We probably don't need to tell you that one of the first things we did upon finding out that Windows Blue had leaked was download that sucker. (Sorry Microsoft, we can't help ourselves.) Well, after some finagling we got it up and running in a virtual machine and gave spin. Even at this early stage its pretty obvious that Blue is going to be a relatively minor, but welcome upgrade Windows 8. And, while we encountered plenty of rough edges, we'd say they're more than explained away by the fact that this is an early build and VirtualBox can introduce its own set of problems. But, if you're just looking for a sneak peak at what Microsoft has in store for Windows in 2013, head on after break and check out the gallery of screenshots below.

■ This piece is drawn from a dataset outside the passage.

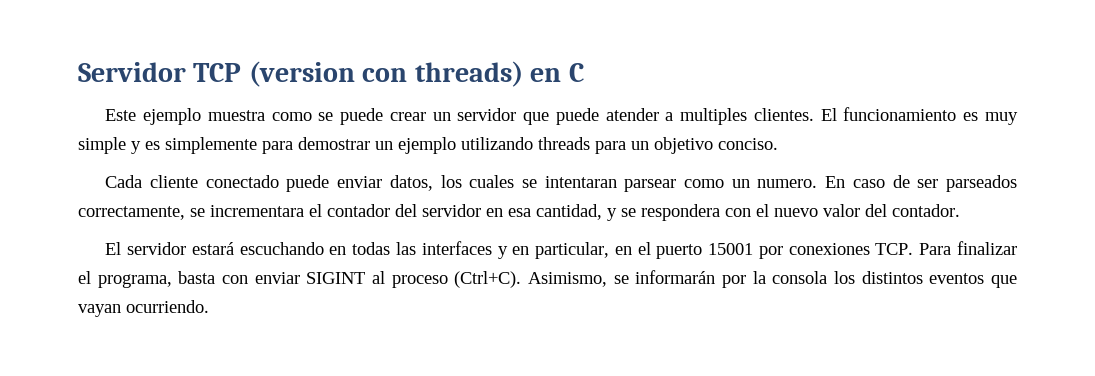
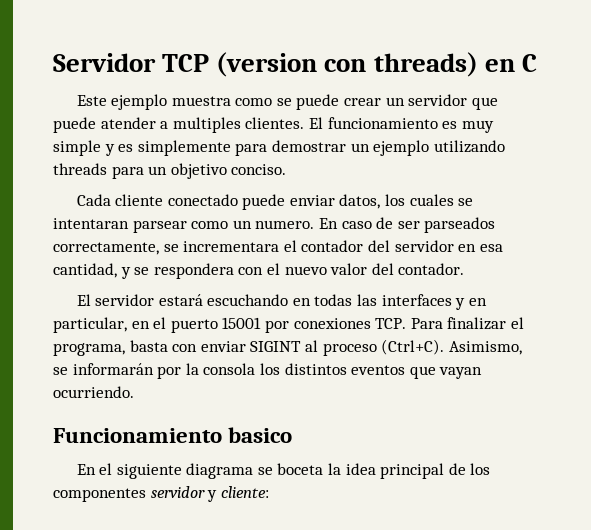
(209, 306) none -> [53,427,293,443] [76,463,491,479] [53,486,269,502] // Funcionamiento basico // En el siguiente diagrama se boceta la idea principal de los componentes servidor y cliente:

Windows Blue screenshot tour
Honestly, if you slapped Windows Blue on a Surface Pro right now, we bet it would be hours before anyone noticed. Visually it's almost exactly the same as Windows 8. Which should give you an idea of how minor an upgrade this is shaping up to be, since the UI tweaks are probably the most prominent new feature. Most notably there are two new tile sizes for the homescreen. Apps can now be shrunk down to extremely small square icons, just like on Windows Phone. There's also a new super-sized tile, though, the only shortcut we've found so far that is able to expand to that size is the desktop one. There's also a new personalization menu accessible from the Start screen, with much more fine-grained control over your choice of color scheme and shortcuts back to past selections. Another minor, but much welcome change is a new way to access the all apps browser by swiping up from the Start screen.
Instead of relying on a combination of button presses, you can also quickly take a screenshot from the share charm. And the new default 50-50 split screen view makes multitasking much, much easier. The main PC settings menu is also a lot more robust now. The display and lock screen sections have been seriously beefed up, and there's an entire section dedicated to Skydrive. Though, we couldn't get sync up and running with the cloud storage service on the virtual machine.
There are a few new apps on board, including an alarm app with a countdown timer and a stop watch. A pretty basic sound recorder and rough replacement for Movie Maker, called Movie Moments are also included in this early build. The best addition though, is Calculate. The don't-call-it-Metro styled calculator offers basic math functions and a scientific mode, but the conversion section is where it really shines. The sheer number of different options available is staggering: there's a number of scales by which to measure temperature, length, volume, speed and other areas to choose from. The upgraded Internet Explorer 11 doesn't seem to have changed dramatically, though a new menu option hints that tab sync is coming IE -- and we can only hope that means the mobile version as well.
We certainly can't suggest you install the leak of Blue on your daily driver. Under the virtual machine the store remains unavailable and the Xbox games app simply crashes. But, if you're curious there's nothing to lose (except some precious time) from firing it up in VMware or VirtualBox. Of course, we can't link you to the leak, but you're a crafty bunch. We're sure you can track down build 9364 for yourselves.